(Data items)
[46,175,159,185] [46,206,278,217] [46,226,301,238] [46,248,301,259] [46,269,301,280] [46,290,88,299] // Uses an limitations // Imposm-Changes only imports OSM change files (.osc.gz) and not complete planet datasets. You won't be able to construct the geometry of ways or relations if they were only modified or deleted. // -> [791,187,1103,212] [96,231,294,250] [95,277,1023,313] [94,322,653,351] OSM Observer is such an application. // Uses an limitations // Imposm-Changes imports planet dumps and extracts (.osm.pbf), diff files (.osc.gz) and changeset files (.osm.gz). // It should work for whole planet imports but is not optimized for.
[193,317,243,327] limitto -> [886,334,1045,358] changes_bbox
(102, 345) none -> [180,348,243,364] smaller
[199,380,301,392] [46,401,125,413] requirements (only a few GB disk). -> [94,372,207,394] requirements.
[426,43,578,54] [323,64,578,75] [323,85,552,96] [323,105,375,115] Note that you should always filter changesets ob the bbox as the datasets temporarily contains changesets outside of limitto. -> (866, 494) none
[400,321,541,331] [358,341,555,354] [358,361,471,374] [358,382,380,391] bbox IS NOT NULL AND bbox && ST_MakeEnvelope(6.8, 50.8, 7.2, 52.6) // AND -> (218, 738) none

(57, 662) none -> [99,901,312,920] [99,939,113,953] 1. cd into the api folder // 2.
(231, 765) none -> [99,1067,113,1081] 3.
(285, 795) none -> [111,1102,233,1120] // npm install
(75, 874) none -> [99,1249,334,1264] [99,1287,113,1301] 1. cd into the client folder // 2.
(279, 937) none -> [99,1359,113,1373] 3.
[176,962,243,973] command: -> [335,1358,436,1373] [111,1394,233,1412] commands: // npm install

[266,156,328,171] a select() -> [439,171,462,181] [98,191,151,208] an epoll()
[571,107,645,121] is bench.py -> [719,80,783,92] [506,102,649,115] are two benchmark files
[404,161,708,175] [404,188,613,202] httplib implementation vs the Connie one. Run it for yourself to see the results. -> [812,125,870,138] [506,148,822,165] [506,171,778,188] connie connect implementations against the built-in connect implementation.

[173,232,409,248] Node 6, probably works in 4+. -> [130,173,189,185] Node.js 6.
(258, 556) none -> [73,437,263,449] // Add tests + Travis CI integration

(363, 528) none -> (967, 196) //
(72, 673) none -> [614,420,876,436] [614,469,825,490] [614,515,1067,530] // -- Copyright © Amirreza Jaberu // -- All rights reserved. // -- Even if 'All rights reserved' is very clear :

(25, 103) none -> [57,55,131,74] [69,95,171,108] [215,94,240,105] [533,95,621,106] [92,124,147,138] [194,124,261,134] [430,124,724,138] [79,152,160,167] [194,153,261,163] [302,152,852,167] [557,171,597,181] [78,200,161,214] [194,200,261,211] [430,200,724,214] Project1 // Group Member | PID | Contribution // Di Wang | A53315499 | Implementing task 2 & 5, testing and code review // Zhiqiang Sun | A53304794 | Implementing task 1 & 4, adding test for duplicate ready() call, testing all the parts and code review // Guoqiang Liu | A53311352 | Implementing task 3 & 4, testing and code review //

Task brief
Extract every record and return it verbatim.

Exercise output
[46,175,159,185] [46,206,278,217] [46,226,301,238] [46,248,301,259] [46,269,301,280] [46,290,88,299] // Uses an limitations // Imposm-Changes only imports OSM change files (.osc.gz) and not complete planet datasets. You won't be able to construct the geometry of ways or relations if they were only modified or deleted. // -> [791,187,1103,212] [96,231,294,250] [95,277,1023,313] [94,322,653,351] OSM Observer is such an application. // Uses an limitations // Imposm-Changes imports planet dumps and extracts (.osm.pbf), diff files (.osc.gz) and changeset files (.osm.gz). // It should work for whole planet imports but is not optimized for.
[193,317,243,327] limitto -> [886,334,1045,358] changes_bbox
(102, 345) none -> [180,348,243,364] smaller
[199,380,301,392] [46,401,125,413] requirements (only a few GB disk). -> [94,372,207,394] requirements.
[426,43,578,54] [323,64,578,75] [323,85,552,96] [323,105,375,115] Note that you should always filter changesets ob the bbox as the datasets temporarily contains changesets outside of limitto. -> (866, 494) none
[400,321,541,331] [358,341,555,354] [358,361,471,374] [358,382,380,391] bbox IS NOT NULL AND bbox && ST_MakeEnvelope(6.8, 50.8, 7.2, 52.6) // AND -> (218, 738) none

(57, 662) none -> [99,901,312,920] [99,939,113,953] 1. cd into the api folder // 2.
(231, 765) none -> [99,1067,113,1081] 3.
(285, 795) none -> [111,1102,233,1120] // npm install
(75, 874) none -> [99,1249,334,1264] [99,1287,113,1301] 1. cd into the client folder // 2.
(279, 937) none -> [99,1359,113,1373] 3.
[176,962,243,973] command: -> [335,1358,436,1373] [111,1394,233,1412] commands: // npm install

[266,156,328,171] a select() -> [439,171,462,181] [98,191,151,208] an epoll()
[571,107,645,121] is bench.py -> [719,80,783,92] [506,102,649,115] are two benchmark files
[404,161,708,175] [404,188,613,202] httplib implementation vs the Connie one. Run it for yourself to see the results. -> [812,125,870,138] [506,148,822,165] [506,171,778,188] connie connect implementations against the built-in connect implementation.

[173,232,409,248] Node 6, probably works in 4+. -> [130,173,189,185] Node.js 6.
(258, 556) none -> [73,437,263,449] // Add tests + Travis CI integration

(363, 528) none -> (967, 196) //
(72, 673) none -> [614,420,876,436] [614,469,825,490] [614,515,1067,530] // -- Copyright © Amirreza Jaberu // -- All rights reserved. // -- Even if 'All rights reserved' is very clear :

(25, 103) none -> [57,55,131,74] [69,95,171,108] [215,94,240,105] [533,95,621,106] [92,124,147,138] [194,124,261,134] [430,124,724,138] [79,152,160,167] [194,153,261,163] [302,152,852,167] [557,171,597,181] [78,200,161,214] [194,200,261,211] [430,200,724,214] Project1 // Group Member | PID | Contribution // Di Wang | A53315499 | Implementing task 2 & 5, testing and code review // Zhiqiang Sun | A53304794 | Implementing task 1 & 4, adding test for duplicate ready() call, testing all the parts and code review // Guoqiang Liu | A53311352 | Implementing task 3 & 4, testing and code review //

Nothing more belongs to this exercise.